Jen Callaghan: Embracing Change

08-01-2021

The year was 1969. Jen Christy Henry Callaghan was completing her first year at McCormick Theological Seminary when an event on the Lincoln Park campus forever changed how she would look at her relationship with the community around her.       

On a Thursday afternoon in May 1969, McCormick’s new administrative building was taken over by a community activist organization. The Young Lords were protesting the death of an unarmed group member at the hands of a Chicago police officer as well as the need for organizations in the community – including McCormick – to hear the social, economic, and political concerns of the neighborhood they shared with a growing Latinx population. McCormick listened, working with organizations within the area on housing, legal aid, and other issues important to a community in transition.

“It was a time of controversy,” said Callaghan. “Students were asking themselves, where were we going to stand,” she remembered. “Do we stand with the seminary, or do we stand with the community…how would what we are being taught show up in our lives?”  

That has been a guiding question for Callaghan throughout her life and career. Her answer? Her theological education would inform every aspect of her life.

“Faith calls us to care for those around us,” said Callaghan. “Each of us, whether we have a degree or certificate, are called to minister to the community around us…to be a sign of God’s love to others.”

Callaghan, whose father was a Presbyterian minister, grew up in Presbyterian congregations in Ohio, Michigan, and South Dakota. She calls herself “a dyed-in-the-wool Presbyterian.” After graduating from the College of Wooster in 1967, which was founded by Presbyterians, Callaghan went to work at Erie Neighborhood House, which can trace its beginnings to the Holland Presbyterian Church, today’s Third Presbyterian Church in Chicago.

After a year at Erie House, Callaghan felt called to the ministry of community-based social work; this was the career where she would live out her faith. While there, she also discovered that she could attend McCormick as part of the master’s program at the Jane Addams School of Social Work at the University of Illinois at Chicago.

Changing times

The 1960s were a time of political, cultural, and social change across the nation and McCormick’s environs were not exempt from the tensions and shifts that come with change. “At first,” Callaghan reflected, “it didn’t seem that the community’s influence was welcomed on campus.

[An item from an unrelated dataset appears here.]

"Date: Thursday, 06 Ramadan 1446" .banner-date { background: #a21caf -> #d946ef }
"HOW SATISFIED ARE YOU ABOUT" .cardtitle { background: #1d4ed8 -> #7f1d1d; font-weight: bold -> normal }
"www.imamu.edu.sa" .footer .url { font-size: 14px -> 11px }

Their presence cracked us open, though. It forced us to not hold back on our involvement in the world while we were getting an academic education. We needed to be able to do both at the same time.”

Some McCormick students had been involved in the previous summer’s demonstrations at the Democratic National Convention, Callaghan noted. “Some of us didn’t feel that we should be closed in behind the iron fence,” she said, referring to the wrought-iron fence that had been built in the 1940s to lessen foot traffic across the campus to a shopping area. “We needed to be in the community more…we needed to see ourselves in the context of the world.”

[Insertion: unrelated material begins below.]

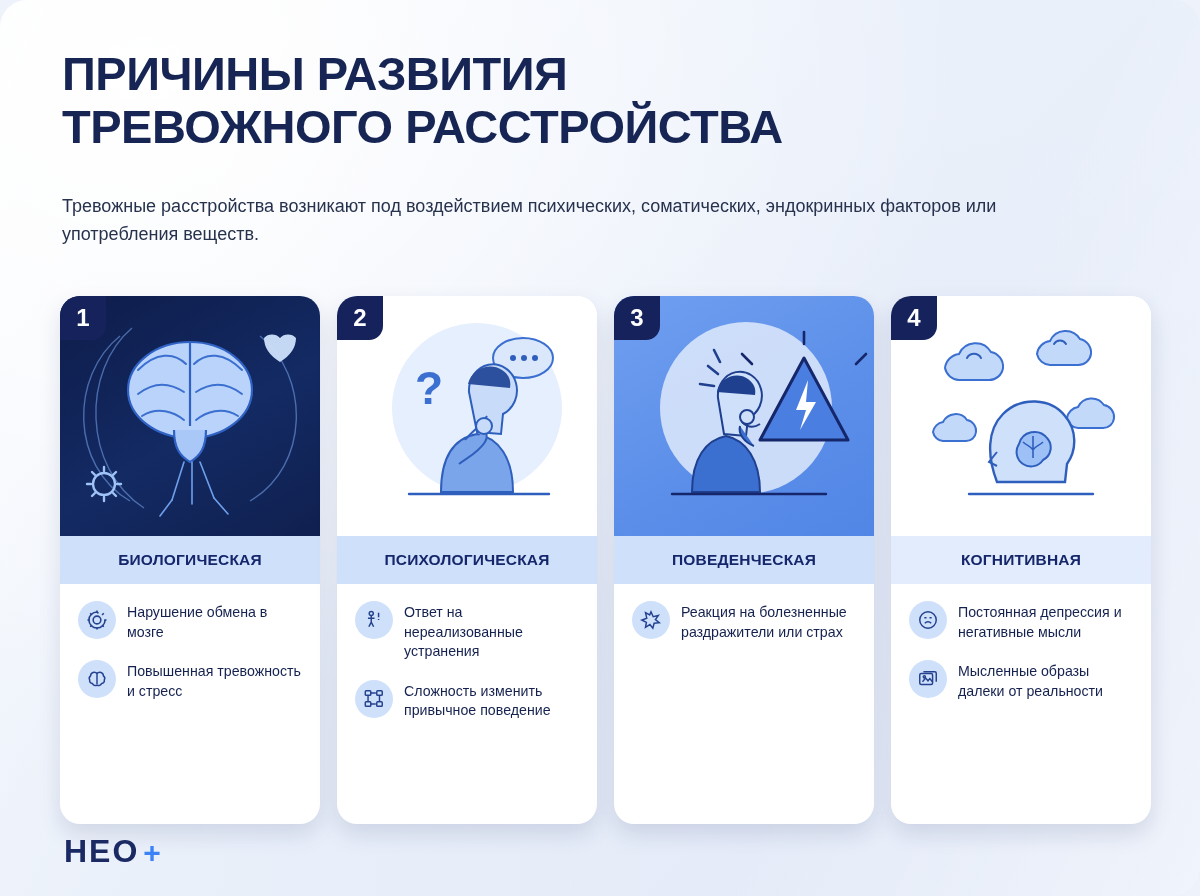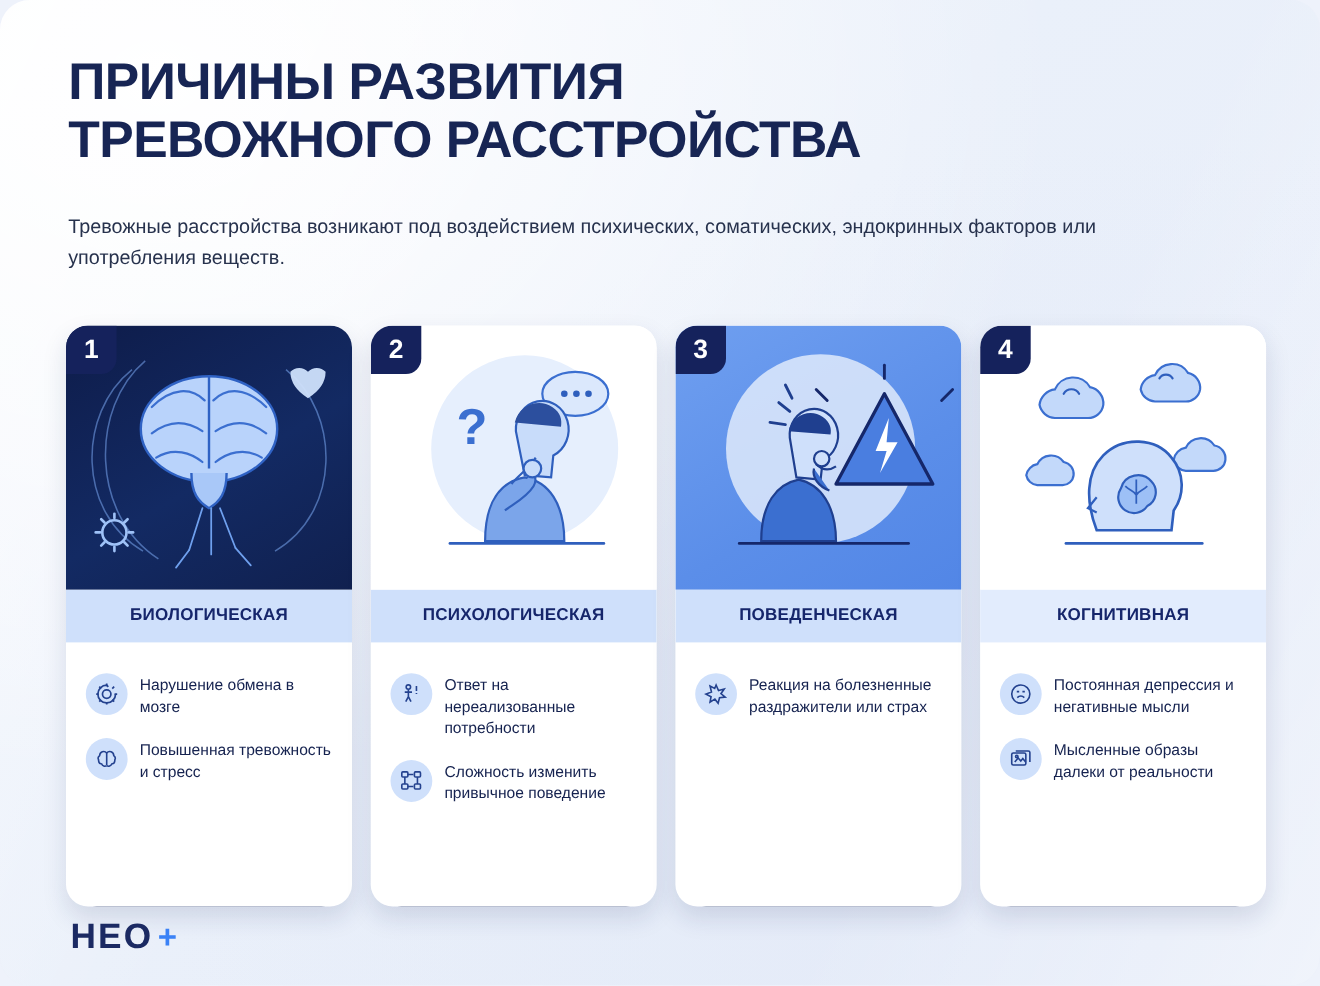"Нарушение обмена в мозге" .points { padding: 28px 16px 18px 18px -> 17px 16px 18px 18px }
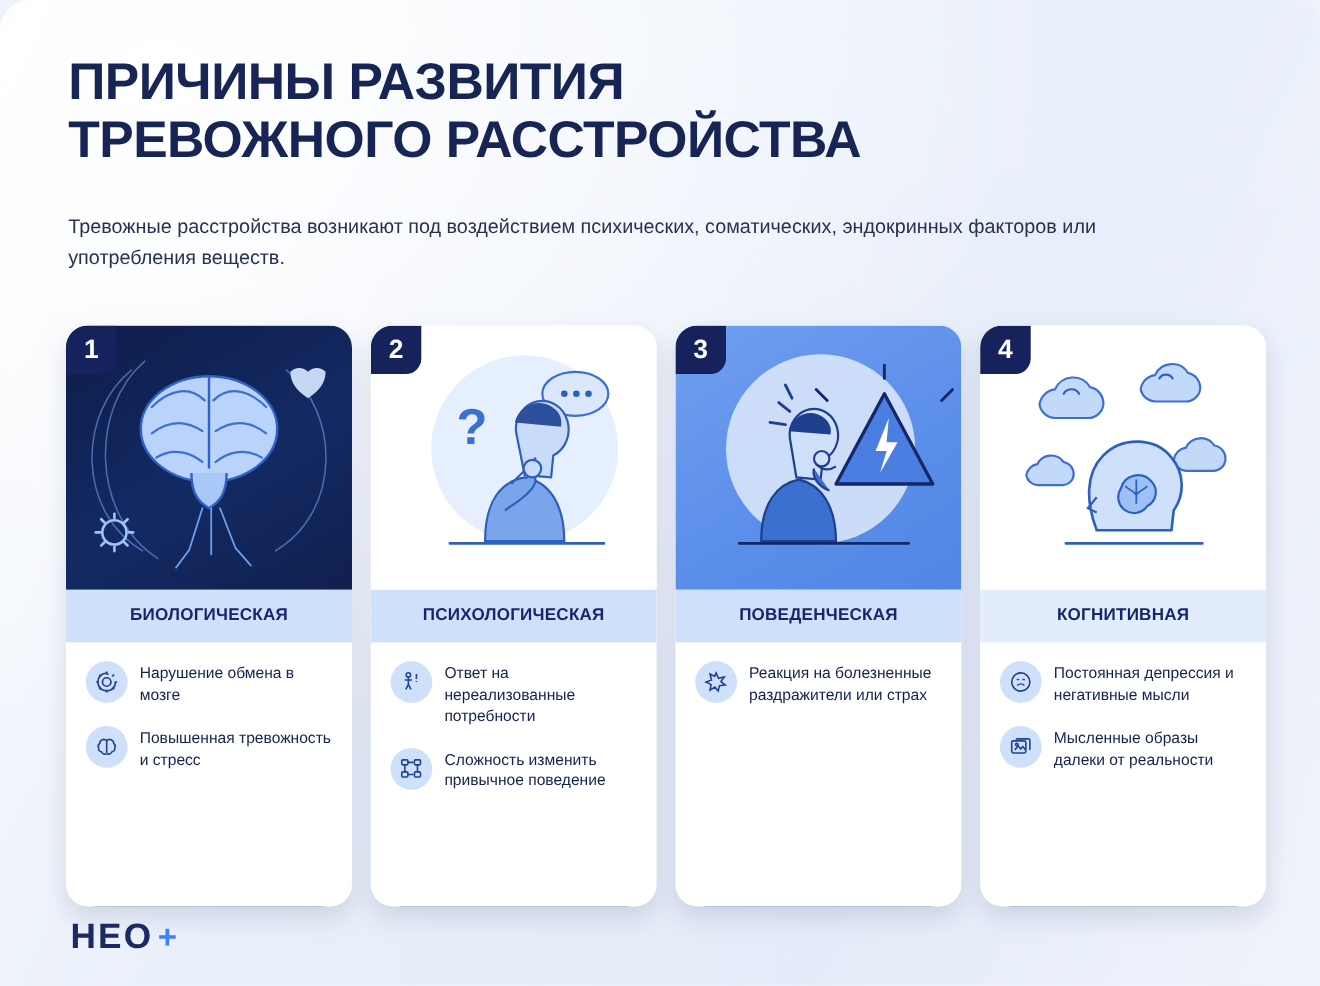"Ответ на нереализованные потребности" span.pt-text { text: потребности -> устранения }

In 1971, after graduating from McCormick and earning her master’s degree, Callaghan went out into the world. For three years, she and her husband, Howard Henry, who had earned a Certificate in Church and Community from McCormick in 1969, lived in London and Callaghan worked as a psychiatric social worker.  “We traveled throughout the U.K., parts of Europe, Russia and spent a month in Kenya,” she recalled. “This period of working and traveling in a diverse and multicultural world was the beginning of my own slow journey toward a more authentic life.”

Coming home

Upon returning to the U.S., Callaghan was not only making career decisions, but also discerning where she would stand on issues that impacted the world, and more importantly, her own life and identity. “Over the course of the next few years, I recognized, accepted and became an active lesbian,” said Callaghan, “that was my true self. The love and support of Howard and our strong belief in God and community, held us up while we walked through that period. We remain good friends.”

Settling in Buffalo, New York, Callaghan worked for a child mental health agency where she co-founded the agency’s program for sexually abused children and was appointed the first director of Buffalo’s Child Advocacy Center. She also served as a consultant to the Western New York Children's Psychiatric Center, providing training to staff on the treatment of child sexual abuse, and assisting with investigations regarding allegations of abuse. With the state of New York, she conducted training workshops on the treatment of victims of abuse and was an expert witness for the courts. During the latter part of her career, she focused on helping individuals experiencing grief and loss through Hospice Buffalo and her private practice office.  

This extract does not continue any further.